» TASK
Starting from the line in which "- The architecture" appears, output every line down to the last line of the data below, exactly and without anything more.

» DATASET CONTENT
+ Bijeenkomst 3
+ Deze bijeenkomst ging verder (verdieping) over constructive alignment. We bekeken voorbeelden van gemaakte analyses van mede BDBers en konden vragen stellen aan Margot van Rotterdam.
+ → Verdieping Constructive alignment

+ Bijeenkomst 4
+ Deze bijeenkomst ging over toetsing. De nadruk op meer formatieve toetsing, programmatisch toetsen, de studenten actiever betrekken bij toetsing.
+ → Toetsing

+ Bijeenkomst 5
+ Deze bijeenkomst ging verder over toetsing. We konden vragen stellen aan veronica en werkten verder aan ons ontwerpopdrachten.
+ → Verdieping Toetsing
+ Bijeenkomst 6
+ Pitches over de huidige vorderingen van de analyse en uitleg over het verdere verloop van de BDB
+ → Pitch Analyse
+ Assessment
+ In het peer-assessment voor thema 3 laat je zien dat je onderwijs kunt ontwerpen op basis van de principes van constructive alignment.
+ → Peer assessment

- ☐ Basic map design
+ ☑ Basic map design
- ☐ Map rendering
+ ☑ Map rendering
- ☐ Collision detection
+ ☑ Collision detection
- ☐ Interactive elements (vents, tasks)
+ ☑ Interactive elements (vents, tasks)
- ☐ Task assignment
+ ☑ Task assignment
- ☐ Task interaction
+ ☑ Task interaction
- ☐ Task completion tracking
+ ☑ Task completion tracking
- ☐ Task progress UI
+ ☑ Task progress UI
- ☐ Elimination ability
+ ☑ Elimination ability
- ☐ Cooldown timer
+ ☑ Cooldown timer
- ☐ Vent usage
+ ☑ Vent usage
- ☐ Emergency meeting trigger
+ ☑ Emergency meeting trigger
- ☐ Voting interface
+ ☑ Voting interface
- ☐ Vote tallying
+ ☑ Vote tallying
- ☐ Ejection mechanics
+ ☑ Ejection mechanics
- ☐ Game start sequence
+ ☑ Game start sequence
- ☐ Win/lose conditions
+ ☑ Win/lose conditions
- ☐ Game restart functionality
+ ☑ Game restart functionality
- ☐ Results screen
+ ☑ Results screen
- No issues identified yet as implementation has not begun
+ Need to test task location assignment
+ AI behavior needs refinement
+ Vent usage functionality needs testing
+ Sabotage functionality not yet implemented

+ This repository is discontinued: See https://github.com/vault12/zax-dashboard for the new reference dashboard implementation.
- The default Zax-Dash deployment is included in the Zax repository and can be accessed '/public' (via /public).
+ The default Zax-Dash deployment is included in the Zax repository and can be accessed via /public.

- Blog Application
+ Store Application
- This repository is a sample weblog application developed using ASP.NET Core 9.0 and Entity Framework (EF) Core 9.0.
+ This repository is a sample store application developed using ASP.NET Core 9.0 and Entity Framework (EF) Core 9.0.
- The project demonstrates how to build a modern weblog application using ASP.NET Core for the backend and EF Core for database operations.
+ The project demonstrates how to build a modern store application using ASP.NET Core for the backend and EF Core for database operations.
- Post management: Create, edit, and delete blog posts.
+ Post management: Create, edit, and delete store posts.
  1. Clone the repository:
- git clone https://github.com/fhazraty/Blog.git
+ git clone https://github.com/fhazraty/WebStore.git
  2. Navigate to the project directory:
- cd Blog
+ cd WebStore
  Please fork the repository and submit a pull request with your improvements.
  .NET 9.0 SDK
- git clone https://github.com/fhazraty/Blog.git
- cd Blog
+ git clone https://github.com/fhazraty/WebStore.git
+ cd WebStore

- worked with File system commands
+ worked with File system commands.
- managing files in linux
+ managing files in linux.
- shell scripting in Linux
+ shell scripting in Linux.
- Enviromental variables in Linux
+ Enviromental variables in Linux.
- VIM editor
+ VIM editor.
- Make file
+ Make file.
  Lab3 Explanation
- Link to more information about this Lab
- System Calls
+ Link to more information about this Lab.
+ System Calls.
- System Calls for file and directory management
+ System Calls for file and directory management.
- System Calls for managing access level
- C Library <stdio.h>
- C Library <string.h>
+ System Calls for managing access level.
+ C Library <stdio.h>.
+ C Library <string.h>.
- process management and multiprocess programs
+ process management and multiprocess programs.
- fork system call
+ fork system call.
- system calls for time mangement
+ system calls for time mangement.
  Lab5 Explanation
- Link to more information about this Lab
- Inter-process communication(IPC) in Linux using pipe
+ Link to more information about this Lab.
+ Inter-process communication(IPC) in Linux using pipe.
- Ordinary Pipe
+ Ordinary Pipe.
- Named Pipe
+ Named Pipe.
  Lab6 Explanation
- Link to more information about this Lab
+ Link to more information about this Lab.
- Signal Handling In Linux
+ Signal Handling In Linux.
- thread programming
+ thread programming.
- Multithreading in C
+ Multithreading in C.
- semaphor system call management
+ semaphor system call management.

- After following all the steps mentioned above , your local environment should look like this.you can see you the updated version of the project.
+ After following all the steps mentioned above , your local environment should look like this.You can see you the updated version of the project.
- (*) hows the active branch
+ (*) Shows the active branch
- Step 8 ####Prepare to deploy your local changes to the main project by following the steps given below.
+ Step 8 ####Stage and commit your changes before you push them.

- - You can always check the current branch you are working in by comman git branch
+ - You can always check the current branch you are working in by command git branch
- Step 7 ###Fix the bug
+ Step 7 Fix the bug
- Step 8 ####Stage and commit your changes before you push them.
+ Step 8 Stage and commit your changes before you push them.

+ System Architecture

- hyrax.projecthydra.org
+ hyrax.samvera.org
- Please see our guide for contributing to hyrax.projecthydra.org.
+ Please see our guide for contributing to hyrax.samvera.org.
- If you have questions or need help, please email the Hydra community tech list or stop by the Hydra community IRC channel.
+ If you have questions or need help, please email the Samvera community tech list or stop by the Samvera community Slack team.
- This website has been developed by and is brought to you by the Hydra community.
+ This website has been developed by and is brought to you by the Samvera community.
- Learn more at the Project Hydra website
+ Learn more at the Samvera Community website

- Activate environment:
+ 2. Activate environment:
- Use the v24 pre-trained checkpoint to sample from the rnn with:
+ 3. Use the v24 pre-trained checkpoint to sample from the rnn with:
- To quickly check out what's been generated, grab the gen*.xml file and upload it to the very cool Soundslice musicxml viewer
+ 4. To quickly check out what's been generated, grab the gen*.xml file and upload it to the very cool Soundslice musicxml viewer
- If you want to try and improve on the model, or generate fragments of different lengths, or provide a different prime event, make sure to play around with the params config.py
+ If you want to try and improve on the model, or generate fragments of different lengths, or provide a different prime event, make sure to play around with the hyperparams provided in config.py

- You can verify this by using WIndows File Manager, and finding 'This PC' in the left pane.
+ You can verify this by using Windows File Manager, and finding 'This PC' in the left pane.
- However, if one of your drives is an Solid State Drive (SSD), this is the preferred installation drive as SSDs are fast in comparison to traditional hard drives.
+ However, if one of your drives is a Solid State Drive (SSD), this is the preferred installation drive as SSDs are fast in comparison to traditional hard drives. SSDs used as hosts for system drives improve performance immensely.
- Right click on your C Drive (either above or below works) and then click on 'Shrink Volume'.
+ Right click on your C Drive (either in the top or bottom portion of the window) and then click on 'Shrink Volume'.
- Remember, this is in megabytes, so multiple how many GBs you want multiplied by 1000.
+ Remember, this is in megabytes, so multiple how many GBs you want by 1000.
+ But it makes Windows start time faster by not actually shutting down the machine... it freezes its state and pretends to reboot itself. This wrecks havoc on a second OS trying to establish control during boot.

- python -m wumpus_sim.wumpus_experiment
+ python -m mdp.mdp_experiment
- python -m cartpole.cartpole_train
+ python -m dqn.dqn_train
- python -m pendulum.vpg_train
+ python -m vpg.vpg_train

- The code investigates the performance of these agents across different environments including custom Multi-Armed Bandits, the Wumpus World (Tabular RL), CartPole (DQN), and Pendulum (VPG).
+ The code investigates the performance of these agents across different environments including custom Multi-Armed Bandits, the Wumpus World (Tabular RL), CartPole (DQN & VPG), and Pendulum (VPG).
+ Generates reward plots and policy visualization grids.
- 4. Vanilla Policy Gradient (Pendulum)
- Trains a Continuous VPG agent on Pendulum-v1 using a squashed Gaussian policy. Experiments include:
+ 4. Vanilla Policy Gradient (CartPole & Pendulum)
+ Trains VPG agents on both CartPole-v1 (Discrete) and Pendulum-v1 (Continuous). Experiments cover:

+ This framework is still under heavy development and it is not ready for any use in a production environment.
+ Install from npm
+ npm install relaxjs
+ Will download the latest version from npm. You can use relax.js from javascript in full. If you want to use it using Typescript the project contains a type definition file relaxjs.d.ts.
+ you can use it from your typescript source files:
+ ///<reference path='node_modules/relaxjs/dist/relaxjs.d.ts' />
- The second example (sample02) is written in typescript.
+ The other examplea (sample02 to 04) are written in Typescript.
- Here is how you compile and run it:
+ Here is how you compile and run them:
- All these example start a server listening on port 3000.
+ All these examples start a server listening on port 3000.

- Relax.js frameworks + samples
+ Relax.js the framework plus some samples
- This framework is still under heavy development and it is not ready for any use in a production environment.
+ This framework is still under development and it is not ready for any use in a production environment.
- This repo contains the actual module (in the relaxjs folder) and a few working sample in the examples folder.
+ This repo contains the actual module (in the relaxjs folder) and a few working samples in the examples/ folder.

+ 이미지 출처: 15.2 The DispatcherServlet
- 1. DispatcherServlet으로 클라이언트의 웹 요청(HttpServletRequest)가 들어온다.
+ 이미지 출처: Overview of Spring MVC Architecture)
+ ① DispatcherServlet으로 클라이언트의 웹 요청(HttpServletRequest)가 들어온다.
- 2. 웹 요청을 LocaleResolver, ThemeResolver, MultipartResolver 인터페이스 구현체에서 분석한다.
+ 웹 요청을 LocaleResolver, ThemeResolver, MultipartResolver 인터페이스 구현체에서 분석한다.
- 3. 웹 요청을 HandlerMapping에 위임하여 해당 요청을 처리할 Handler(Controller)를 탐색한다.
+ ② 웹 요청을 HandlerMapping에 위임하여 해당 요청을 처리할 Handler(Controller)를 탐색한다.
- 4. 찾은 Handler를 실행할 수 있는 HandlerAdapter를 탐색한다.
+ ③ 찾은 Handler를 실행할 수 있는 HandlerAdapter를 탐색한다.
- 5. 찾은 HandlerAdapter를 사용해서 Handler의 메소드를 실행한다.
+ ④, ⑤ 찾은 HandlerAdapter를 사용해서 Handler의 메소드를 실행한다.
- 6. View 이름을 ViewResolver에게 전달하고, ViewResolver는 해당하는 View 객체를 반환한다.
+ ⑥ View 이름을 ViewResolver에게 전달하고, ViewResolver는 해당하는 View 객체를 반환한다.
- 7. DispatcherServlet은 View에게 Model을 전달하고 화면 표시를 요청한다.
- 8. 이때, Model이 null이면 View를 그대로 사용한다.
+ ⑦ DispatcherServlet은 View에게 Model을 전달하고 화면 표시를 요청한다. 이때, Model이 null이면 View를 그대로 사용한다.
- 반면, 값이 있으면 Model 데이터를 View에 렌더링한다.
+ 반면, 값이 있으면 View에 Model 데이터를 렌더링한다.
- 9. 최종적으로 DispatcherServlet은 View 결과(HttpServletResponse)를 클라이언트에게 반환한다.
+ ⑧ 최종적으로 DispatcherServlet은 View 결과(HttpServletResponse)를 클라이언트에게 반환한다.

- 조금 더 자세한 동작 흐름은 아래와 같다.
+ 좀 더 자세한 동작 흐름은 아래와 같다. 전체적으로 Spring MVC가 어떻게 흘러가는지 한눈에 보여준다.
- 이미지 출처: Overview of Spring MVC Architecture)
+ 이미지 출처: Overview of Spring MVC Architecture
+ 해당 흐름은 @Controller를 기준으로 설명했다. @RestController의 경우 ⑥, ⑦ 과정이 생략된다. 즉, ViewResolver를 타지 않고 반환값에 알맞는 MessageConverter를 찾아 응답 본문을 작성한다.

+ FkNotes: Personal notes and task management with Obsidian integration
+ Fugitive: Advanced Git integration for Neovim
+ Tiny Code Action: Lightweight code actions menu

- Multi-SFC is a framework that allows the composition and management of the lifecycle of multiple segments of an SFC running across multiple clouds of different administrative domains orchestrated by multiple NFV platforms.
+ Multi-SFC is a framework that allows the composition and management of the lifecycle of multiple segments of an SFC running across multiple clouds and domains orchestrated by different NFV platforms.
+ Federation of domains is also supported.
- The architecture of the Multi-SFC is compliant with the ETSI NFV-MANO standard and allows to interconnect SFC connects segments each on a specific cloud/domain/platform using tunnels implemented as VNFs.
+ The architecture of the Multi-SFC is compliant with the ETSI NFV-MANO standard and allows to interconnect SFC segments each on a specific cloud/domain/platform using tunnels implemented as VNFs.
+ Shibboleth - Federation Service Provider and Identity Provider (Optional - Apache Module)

» RESPONSE
- The architecture of the Multi-SFC is compliant with the ETSI NFV-MANO standard and allows to interconnect SFC connects segments each on a specific cloud/domain/platform using tunnels implemented as VNFs.
+ The architecture of the Multi-SFC is compliant with the ETSI NFV-MANO standard and allows to interconnect SFC segments each on a specific cloud/domain/platform using tunnels implemented as VNFs.
+ Shibboleth - Federation Service Provider and Identity Provider (Optional - Apache Module)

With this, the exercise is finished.